Interesting question.
I would try two approaches depending on how robust we can figure out the centroid of each cluster.
Aprroach 1
If as illustrated in your figure, a threshold-based method can be used to cluster the data points. We can first figure out the centroid at c1
, c2
, and c3
and treat the cluster centroids as a time-series. Then it should not be hard to predict the next position of the centroid c4
using some exponential smoothing. Suppose your original data looks like this:
0 3 4 5 11 12 14 21 23 25 34 37 38 ???
(cluster1) (cluster2) (cluster3) (cluster4)

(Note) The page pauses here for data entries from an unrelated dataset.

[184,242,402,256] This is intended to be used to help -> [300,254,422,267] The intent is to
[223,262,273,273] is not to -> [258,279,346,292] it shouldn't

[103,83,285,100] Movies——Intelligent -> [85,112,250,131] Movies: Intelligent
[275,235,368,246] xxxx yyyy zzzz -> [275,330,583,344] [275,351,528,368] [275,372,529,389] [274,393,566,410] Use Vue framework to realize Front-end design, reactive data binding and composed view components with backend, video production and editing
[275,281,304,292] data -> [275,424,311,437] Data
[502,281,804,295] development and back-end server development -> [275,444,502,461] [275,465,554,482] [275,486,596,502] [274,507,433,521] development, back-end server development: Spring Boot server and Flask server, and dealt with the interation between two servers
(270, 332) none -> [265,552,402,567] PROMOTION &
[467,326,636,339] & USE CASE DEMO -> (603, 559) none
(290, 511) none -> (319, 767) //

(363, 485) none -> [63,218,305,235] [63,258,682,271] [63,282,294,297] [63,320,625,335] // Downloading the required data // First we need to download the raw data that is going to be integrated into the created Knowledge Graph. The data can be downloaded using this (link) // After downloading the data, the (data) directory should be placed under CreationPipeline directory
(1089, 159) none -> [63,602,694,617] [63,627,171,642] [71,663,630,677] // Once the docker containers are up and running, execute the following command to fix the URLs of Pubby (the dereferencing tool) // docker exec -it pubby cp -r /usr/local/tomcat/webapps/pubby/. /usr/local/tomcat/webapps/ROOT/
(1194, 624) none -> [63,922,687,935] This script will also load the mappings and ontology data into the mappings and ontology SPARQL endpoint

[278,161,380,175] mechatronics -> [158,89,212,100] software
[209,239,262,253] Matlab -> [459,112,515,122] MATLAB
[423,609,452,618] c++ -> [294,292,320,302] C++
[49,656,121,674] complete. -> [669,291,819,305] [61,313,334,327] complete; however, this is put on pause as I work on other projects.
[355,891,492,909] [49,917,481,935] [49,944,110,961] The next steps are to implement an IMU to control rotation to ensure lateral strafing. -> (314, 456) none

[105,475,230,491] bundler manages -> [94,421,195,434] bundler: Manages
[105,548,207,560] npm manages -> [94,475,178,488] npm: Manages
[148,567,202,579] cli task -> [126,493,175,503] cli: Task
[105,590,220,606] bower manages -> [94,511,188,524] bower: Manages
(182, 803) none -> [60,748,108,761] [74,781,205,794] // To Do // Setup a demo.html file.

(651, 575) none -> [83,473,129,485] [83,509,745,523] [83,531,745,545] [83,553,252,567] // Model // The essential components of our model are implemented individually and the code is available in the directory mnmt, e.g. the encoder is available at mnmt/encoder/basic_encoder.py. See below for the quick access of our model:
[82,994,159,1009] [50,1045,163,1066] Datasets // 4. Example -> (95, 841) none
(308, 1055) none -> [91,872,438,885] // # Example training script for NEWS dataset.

If we have a threshold of 5 (the max distance between any two consecutive data points), we can easily figure out the 4 clusters above. We can then get below centroid positions. (for example, (21+23+25)/3=23
).
3 12.33 23 36.33 42 (predicted)
Suppose after applying some basic exponential smoothing, you get the next centroid position c4=42
.
The next step is to predict the relative position of strikes based on a centroid. We can use all previous strikes in previous clusters serving as our training data. I would just get some statistics from the history data to see how well it works.
The average distance between strikes within a cluster:
(3+1+1)+(1+2) + (2+2) + (3+1)
---------------------------- = 1.55
9
and
% of times we have 4 strikes: 25%
% of times we have 3 strikes: 75%
Then we can do a lottery (25% vs 75%) to decide whether we will have 4 strikes or 3 strikes at c4
. The relative positions of the strikes can be derived using the average distance statistics. For example, if we have 3 strikes and the centroid is at 42:
strike1: 42-1.55 = 40.55
strike2: 42
strike3: 42+1.55 = 43.55
if we have 4 strikes:
strike1: 42-1.55/2-1.55
strike2: 42-1.55/2
strike3: 42+1.55/2
strike4: 42+1.55/2+1.55
Note: We will update our statistics once we observe the actual data points in c4
so we are always able to correct our prediction. We will update the exponential smoothing for the centroid prediction as well as soon as we have observed the actual data points in c4
. Now we are ready to predict c5
and strikes in c5
and so on.
Approach 2
If we did not have a robust way to do the clustering, try linear regression with some feature-engineering. The target variable will be the x-position of the next strike. The features we can use could include:
- The previous k points
- The k-1 distances between every two consecutive points
- The moving average of the most recent 3 points
- The moving average of the most recent 5 points
- ...
- The moving average of the most recent 9 points
- The n largest distances between two consecutive points (to measure inter-cluster distances)
- The n smallest distances between two consecutive points (to measure intra-cluster distances)
Use your imagination and continue. Hope it helps.